Problem to solve:
Pick out the lines in the listing below that contain the word "Back" and copy them.

Dataset:
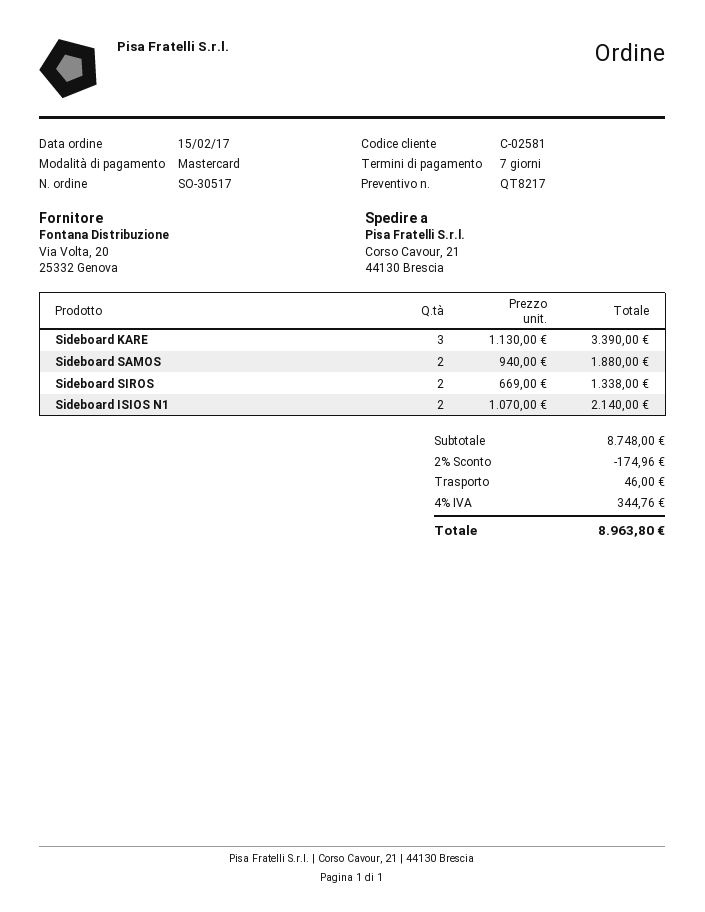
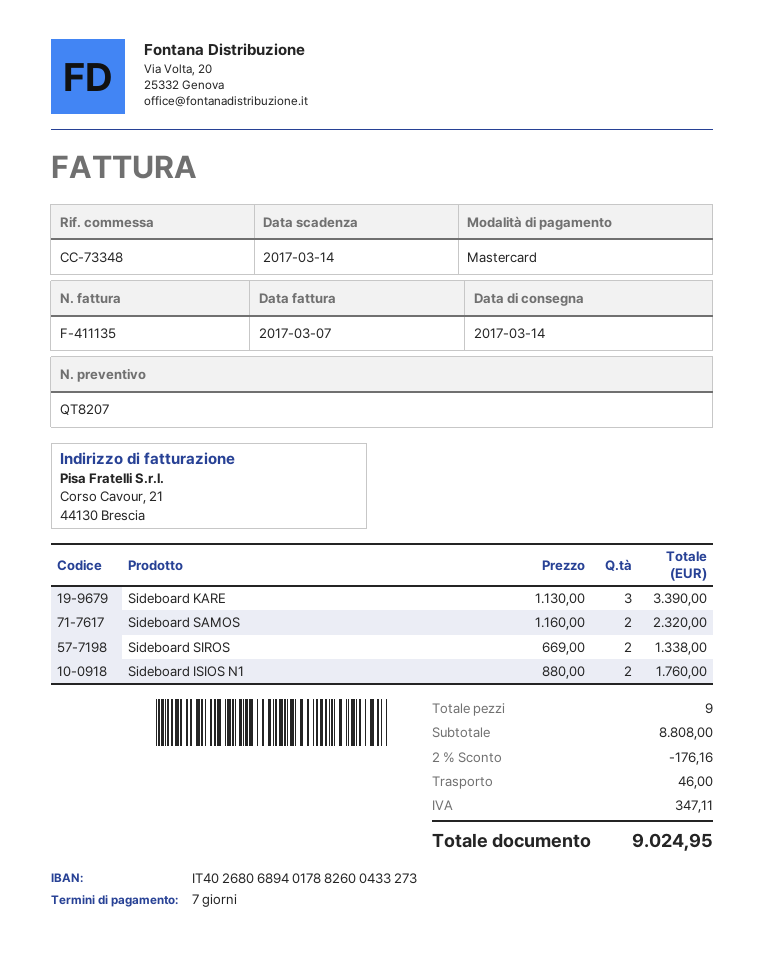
quote number: QT8217 -> QT8207
Sideboard SAMOS: 2 x 940.00 = 1880.00 -> 2 x 1160.00 = 2320.00
Sideboard ISIOS N1: 2 x 1070.00 = 2140.00 -> 2 x 880.00 = 1760.00
subtotal: 8748.00 -> 8808.00
discount: 2% = 174.96 -> 2% = 176.16
tax: 344.76 -> 347.11
total: 8963.80 -> 9024.95

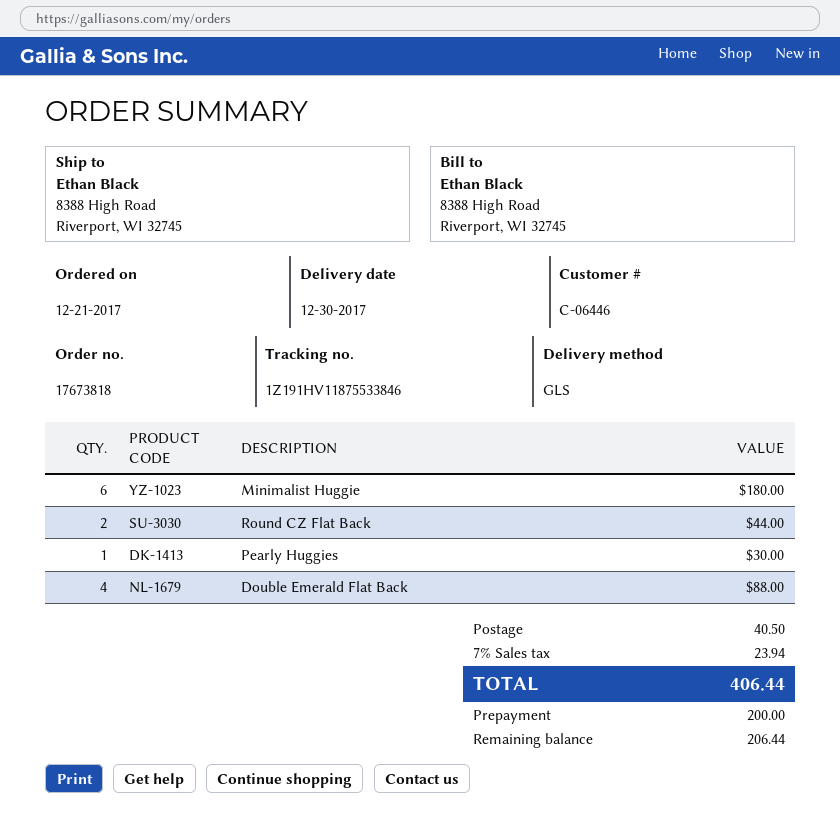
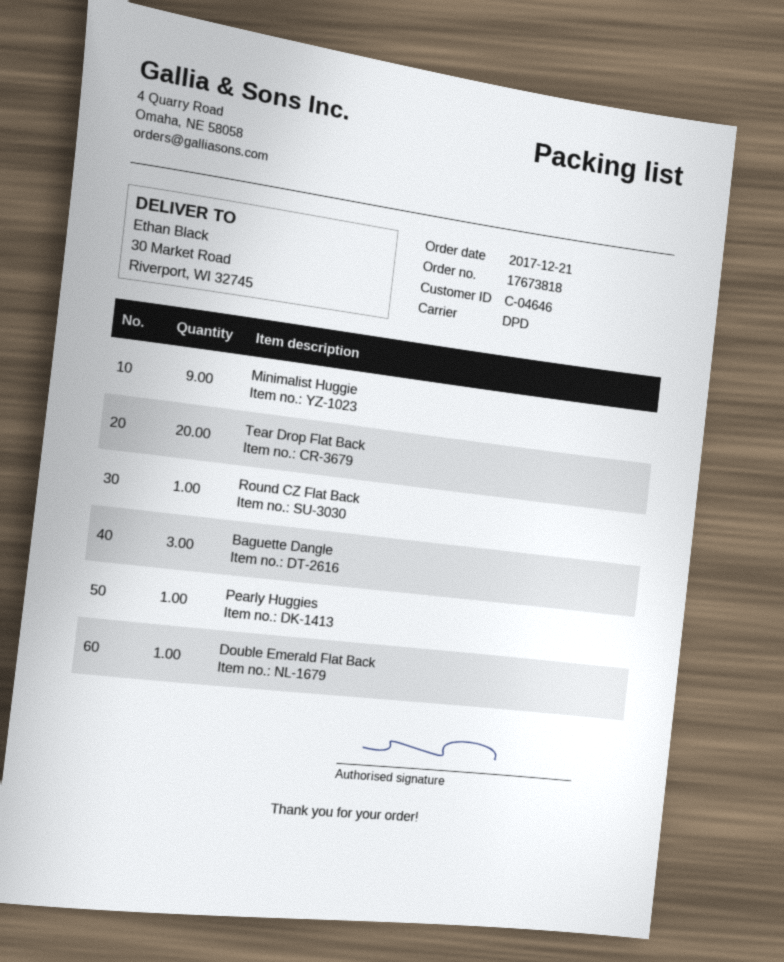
customer number: C-06446 -> C-04646
shipping method: GLS -> DPD
ship to: 8388 High Road, Riverport, WI 32745 -> 30 Market Road, Riverport, WI 32745
Minimalist Huggie: 6 -> 9
Round CZ Flat Back: 2 -> 1
Double Emerald Flat Back: 4 -> 1
Tear Drop Flat Back: none -> 20
Baguette Dangle: none -> 3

Answer space:
Round CZ Flat Back: 2 -> 1
Double Emerald Flat Back: 4 -> 1
Tear Drop Flat Back: none -> 20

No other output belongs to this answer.